A quarter of an hour later he was extinguishing a cigarette when the patient stirred and groaned. A thin hand crawled up to the bare throat, and the man's head rolled sideways with his eyelids flickering. As Simon bent over him, a husky whisper of a word came through the relaxed lips.
'Sure thing, brother.' Simon propped up the man's head and put the glass to his mouth.
Presently the man sank back again. And then his eyes opened, and focused on the Saint.
For a number of seconds there was not the faintest glimmer of understanding in the eyes: they stared at and through their object like the eyes of a blind man.
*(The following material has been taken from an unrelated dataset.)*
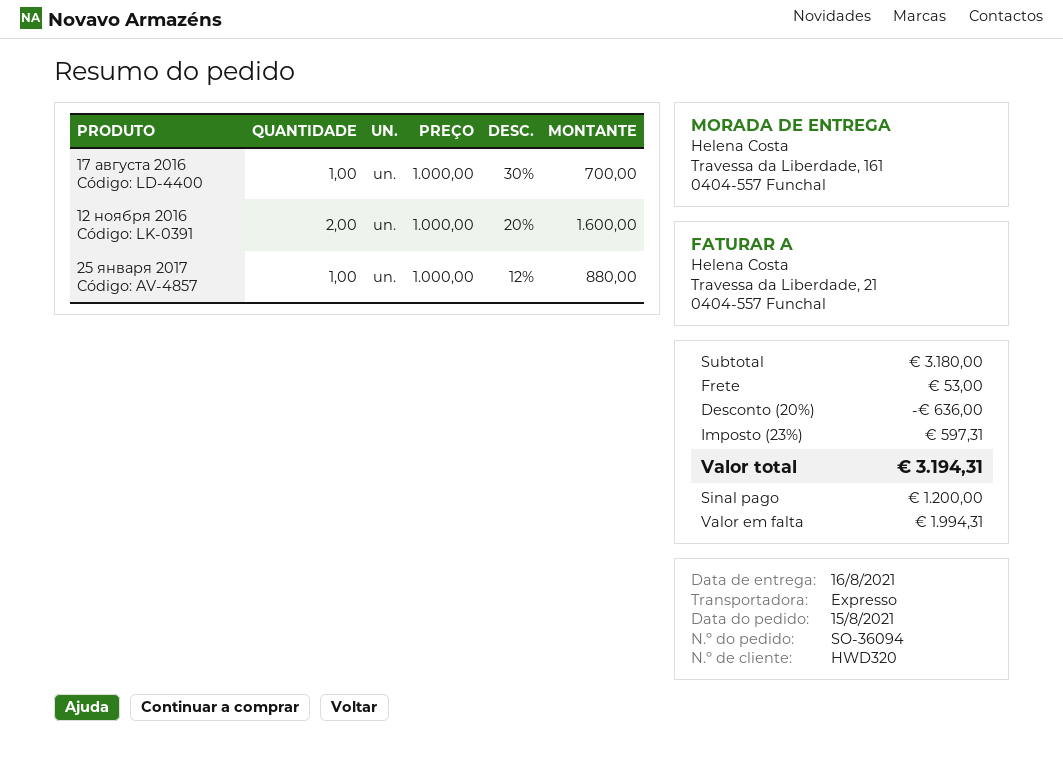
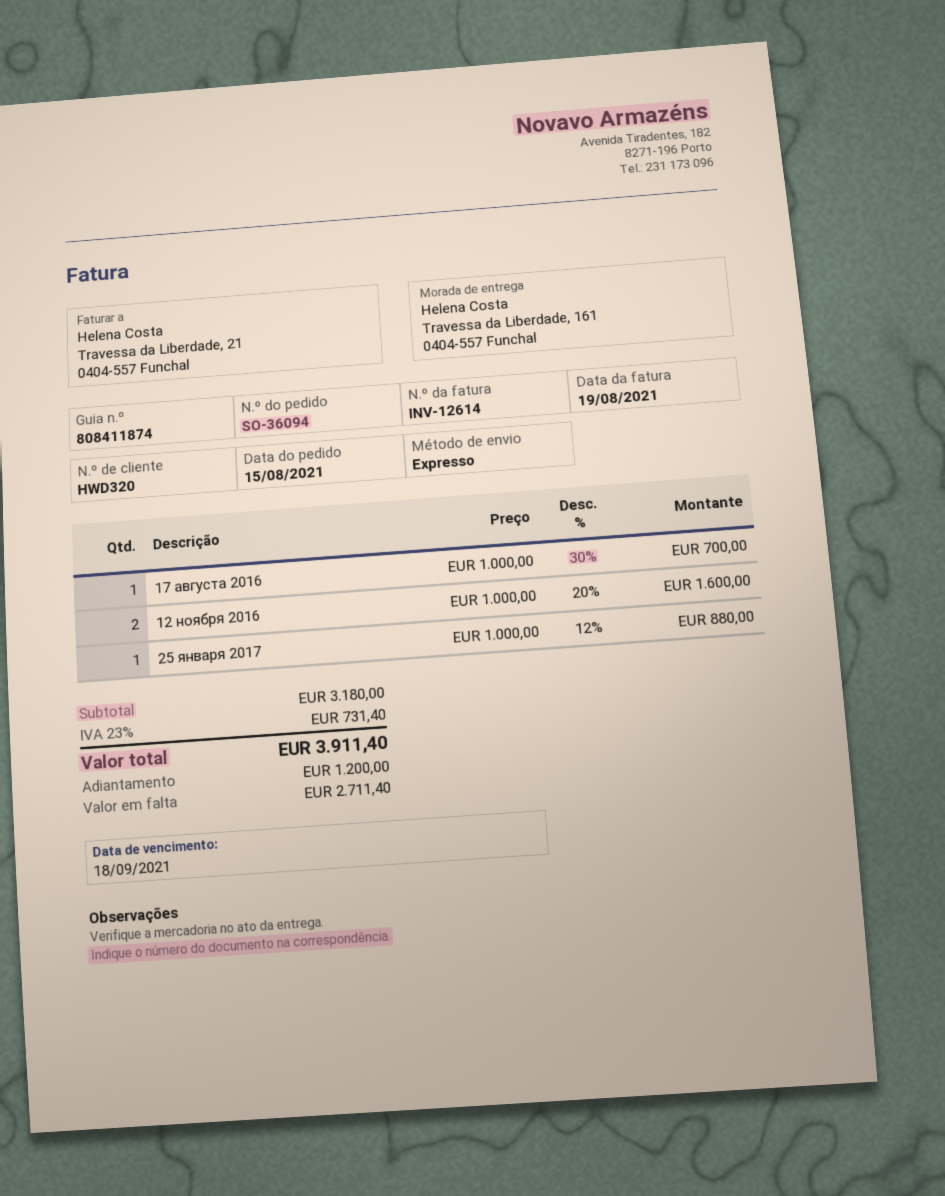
discount: 20% = 636.00 -> none
shipping: 53.00 -> none
tax: 23% = 597.31 -> 23% = 731.40
total: 3194.31 -> 3911.40
balance: 1994.31 -> 2711.40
And then, slowly, they widened into round pools of shuddering horror, and the Italian shrank away with a thin cry rattling in his throat.
Simon gripped his arm and smiled.
It was some time before he was able to calm the man into a dully incredulous quietness; but he won belief before he had finished, and at last the Italian sank back among the pillows and was silent.
Simon mopped his brow and fished out his cigarette-case.
And then the man spoke again, still weakly, but in a different voice.
There was a pause.
'Templar—Simon Templar.'
There was another pause. And then the man rolled over and looked at the Saint again. And he spoke in almost perfect English.
'I have heard of you. You were called——'
'Many things. But that was a long time ago.'
'How did you find me?'
'Well-—I rather think that you found me.'
The Italian passed a hand across his eyes.
'I remember now. I was running. I fell down. Someone caught me. . . .' Suddenly he clutched the Saint's wrist. 'Did you see—
'Your gentleman friend?' murmured Simon lightly. 'Sure I did. He also saw me, but not soon enough. Yes, we certainly met.'
The grip of the trembling fingers loosened slowly, and the man lay still, breathing jerkily through his nose.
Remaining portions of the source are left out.